- _ACTIVITY_: The reply should contain the full listing exactly as written and no pictures at all.

- _INFORMATION PROVIDED_:
=== Begin Enclosure ===

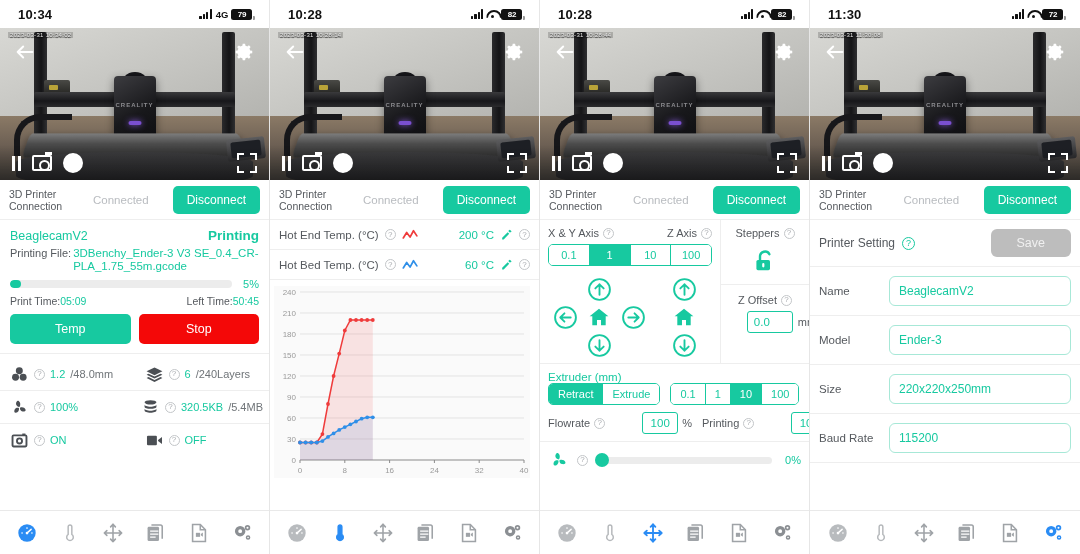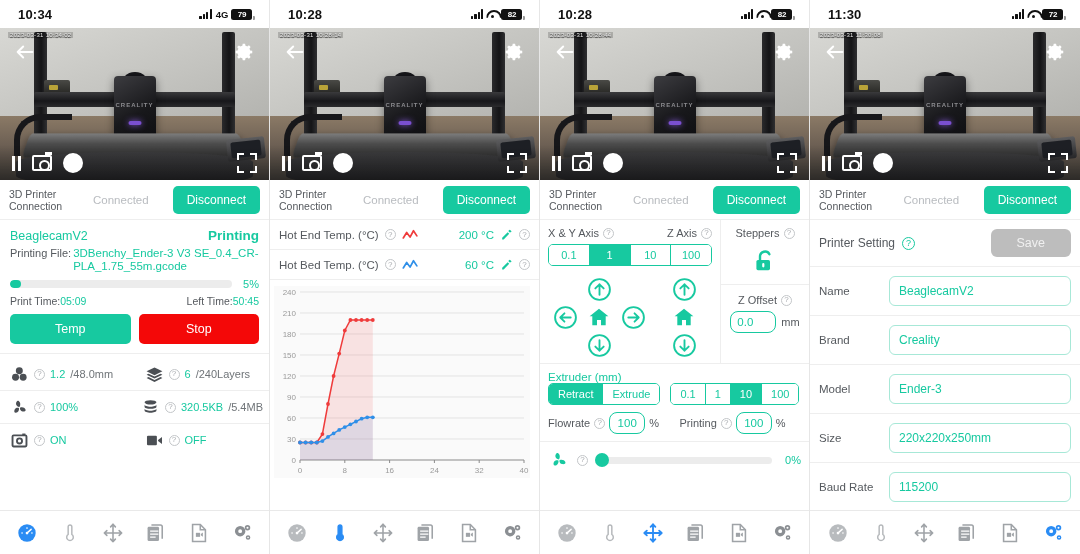"0.0" .inp { border-radius: 8px -> 3px; margin-left: none -> 33px }
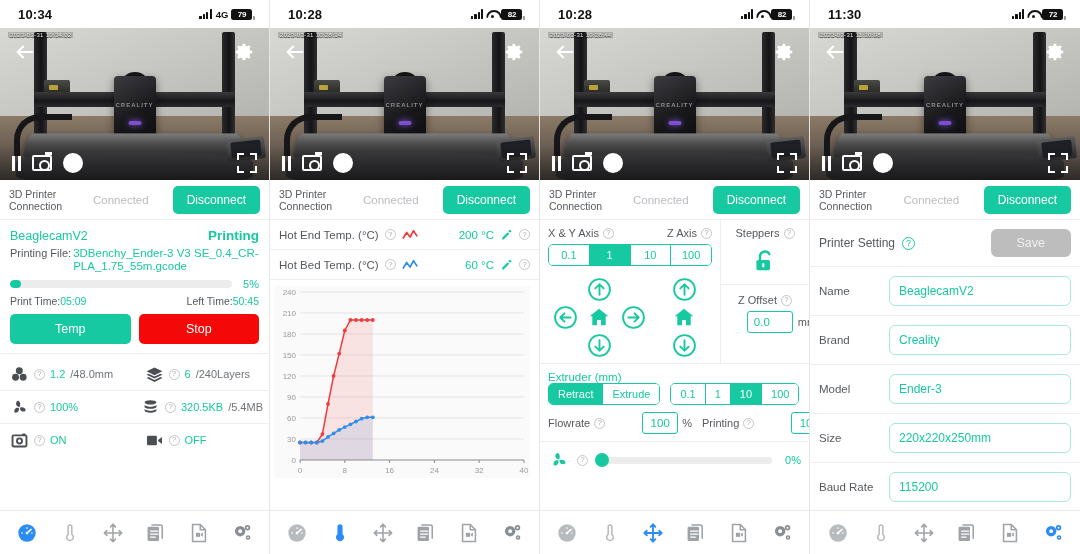"Brand" div.set-row { html: <div> <span>Brand</span> <input> </div> -> none }
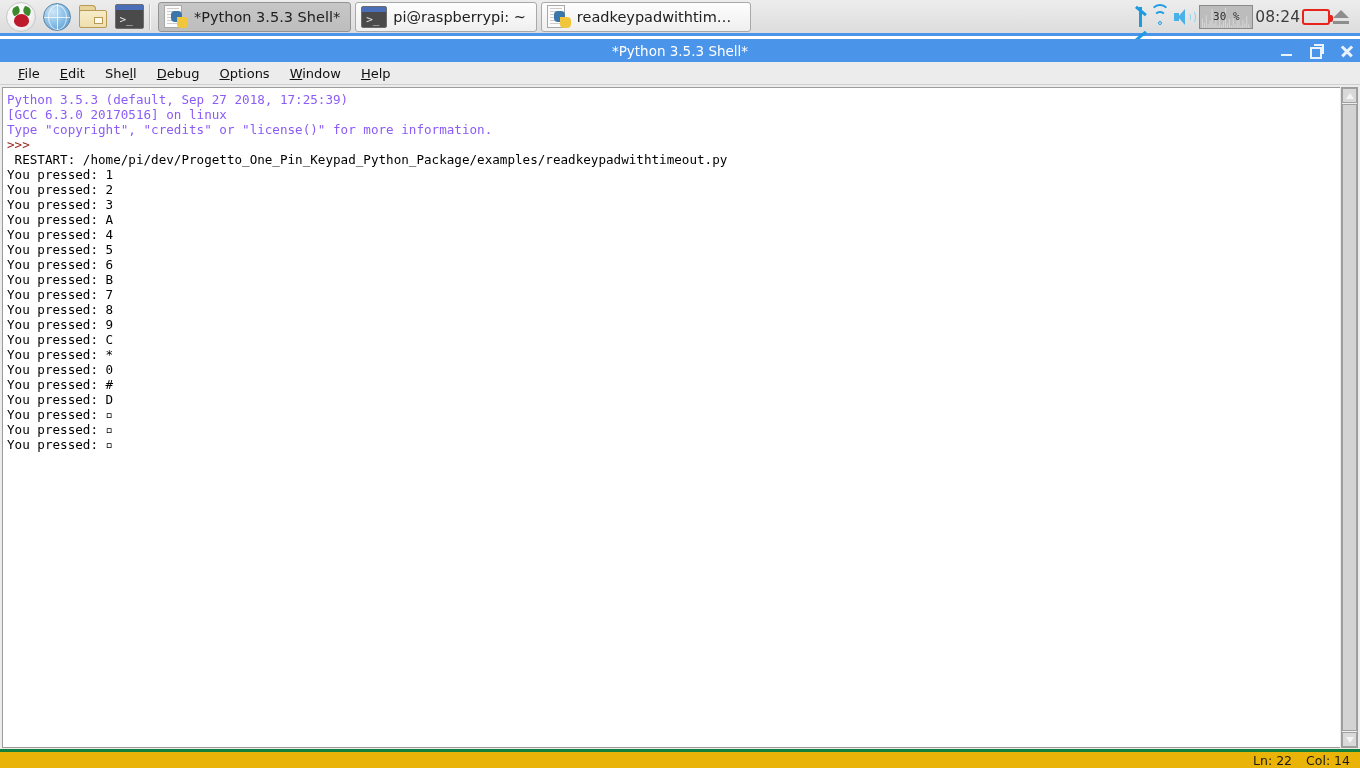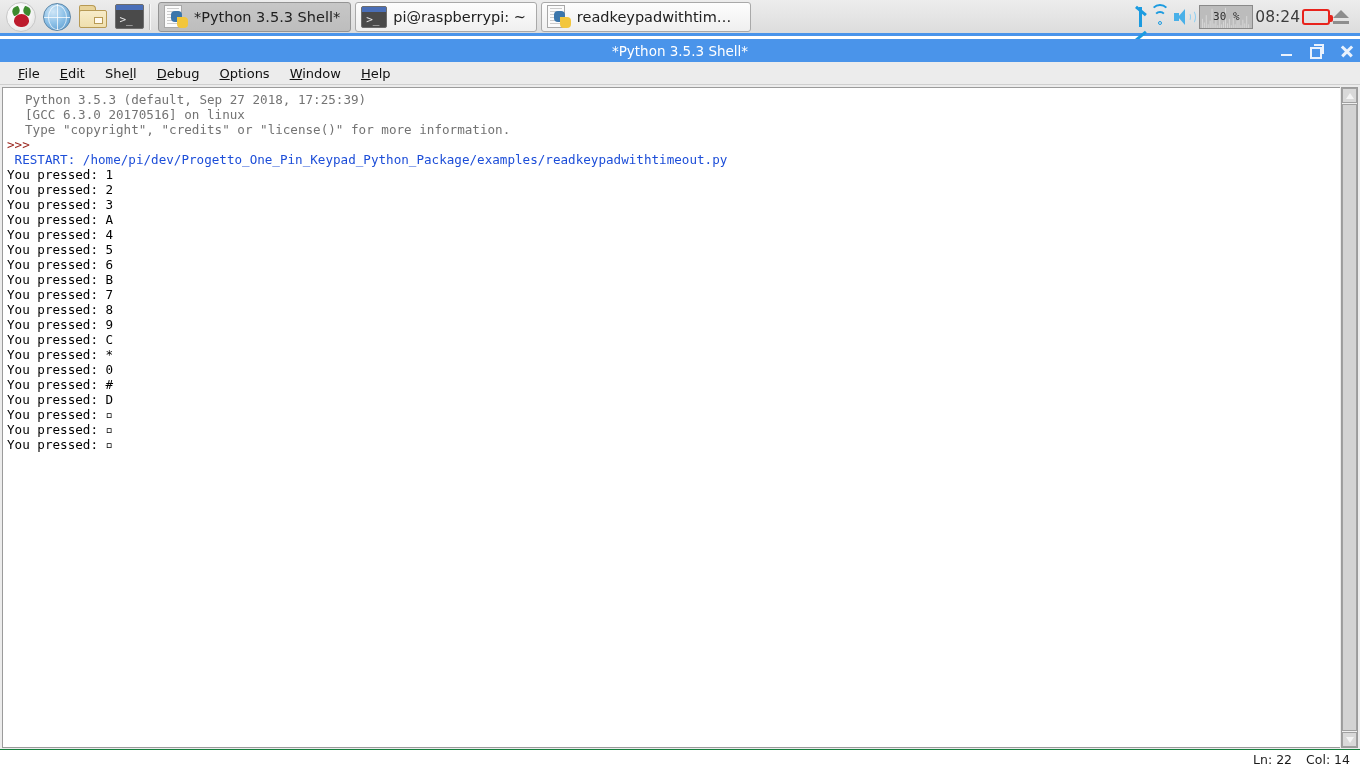"Python 3.5.3 (default, Sep 27" .ln-normal { color: #737373 -> #8b5cf6; margin-left: 18px -> none }
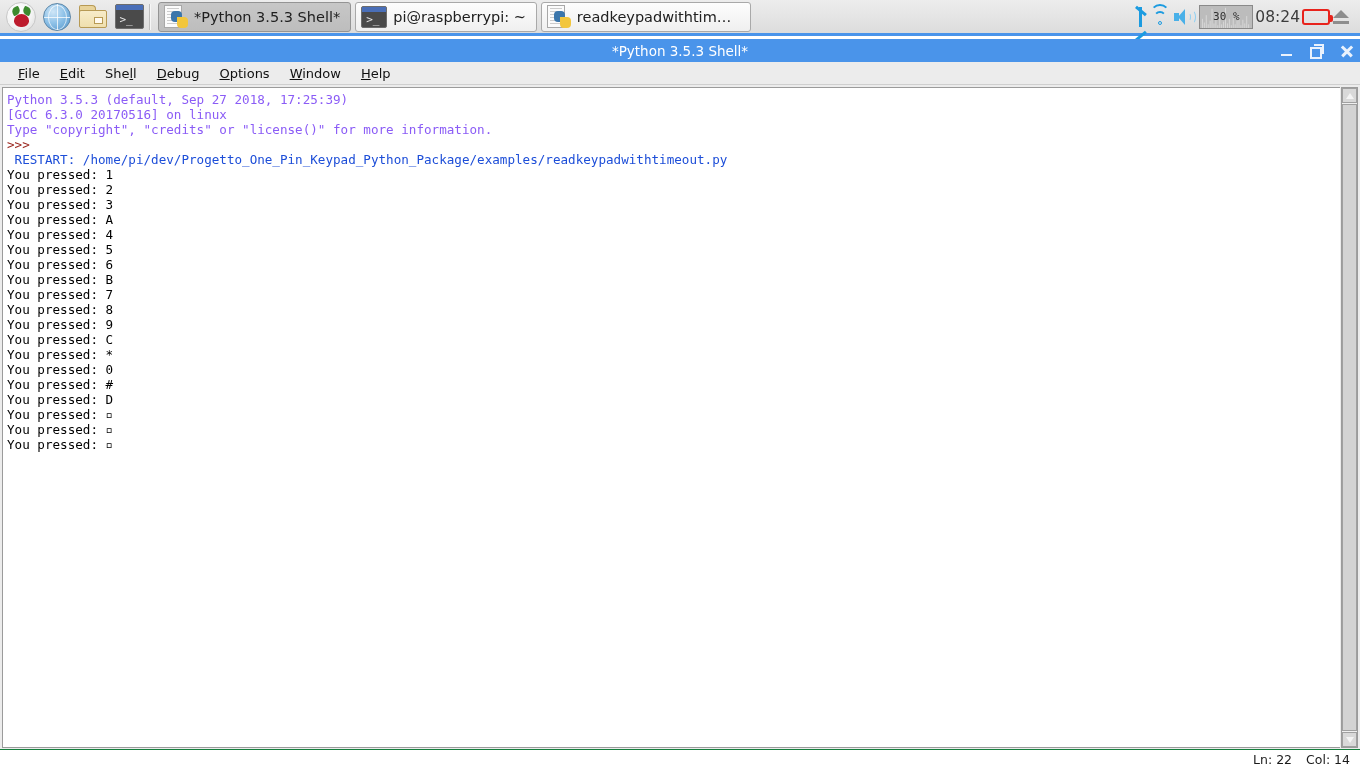"RESTART:" .ln-restart { color: #1d4ed8 -> #000000 }
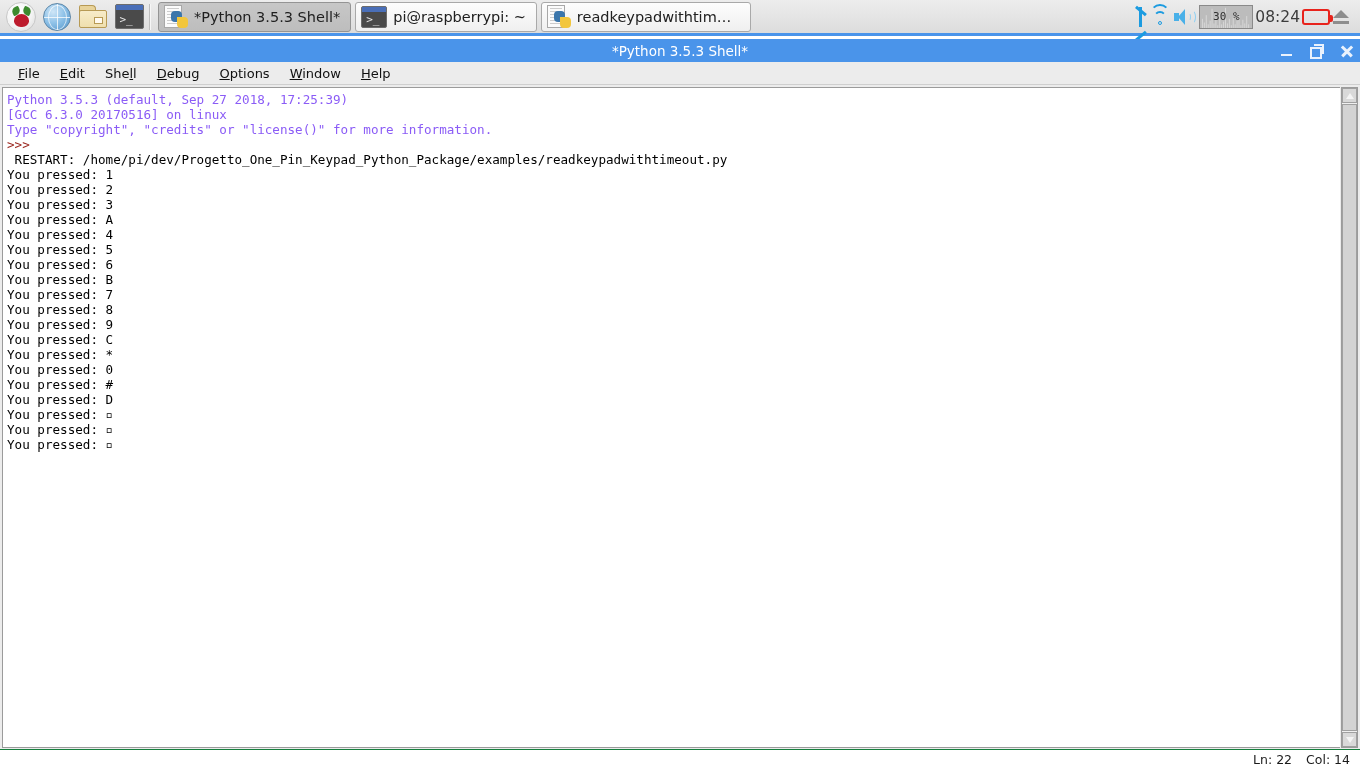"Ln: 22" #statusbar { background: #ffffff -> #eab308; border-top: 1px solid #15803d -> 3px solid #15803d }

=== End Enclosure ===

- _RESPONSE TO THE EXERCISE_:
"0.0" .inp { border-radius: 8px -> 3px; margin-left: none -> 33px }
"Brand" div.set-row { html: <div> <span>Brand</span> <input> </div> -> none }
"Python 3.5.3 (default, Sep 27" .ln-normal { color: #737373 -> #8b5cf6; margin-left: 18px -> none }
"RESTART:" .ln-restart { color: #1d4ed8 -> #000000 }
"Ln: 22" #statusbar { background: #ffffff -> #eab308; border-top: 1px solid #15803d -> 3px solid #15803d }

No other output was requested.